* _Directions for this task_
Each line starting at the one that contains "(443, 48) none" and ending at the one that contains "[67,734,149,747] Build multi" must be returned exactly, and the rest of the listing is left out.

* _Extracted entries_

☆ ☆ ☆ ☆ ☆

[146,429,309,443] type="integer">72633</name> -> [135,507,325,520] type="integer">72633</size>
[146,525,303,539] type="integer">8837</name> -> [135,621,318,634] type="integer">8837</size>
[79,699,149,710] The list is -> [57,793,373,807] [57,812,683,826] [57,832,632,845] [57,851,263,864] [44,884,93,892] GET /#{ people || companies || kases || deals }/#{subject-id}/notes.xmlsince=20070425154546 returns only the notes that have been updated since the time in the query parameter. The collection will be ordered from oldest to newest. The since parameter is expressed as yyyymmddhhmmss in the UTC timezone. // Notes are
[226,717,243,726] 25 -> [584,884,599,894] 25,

☆ ☆ ☆ ☆ ☆

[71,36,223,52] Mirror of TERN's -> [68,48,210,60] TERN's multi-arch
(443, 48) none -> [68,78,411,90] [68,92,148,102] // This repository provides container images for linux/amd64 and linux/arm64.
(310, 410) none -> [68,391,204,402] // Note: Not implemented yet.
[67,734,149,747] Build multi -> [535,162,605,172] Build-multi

☆ ☆ ☆ ☆ ☆

* _Finished exercise_
(443, 48) none -> [68,78,411,90] [68,92,148,102] // This repository provides container images for linux/amd64 and linux/arm64.
(310, 410) none -> [68,391,204,402] // Note: Not implemented yet.
[67,734,149,747] Build multi -> [535,162,605,172] Build-multi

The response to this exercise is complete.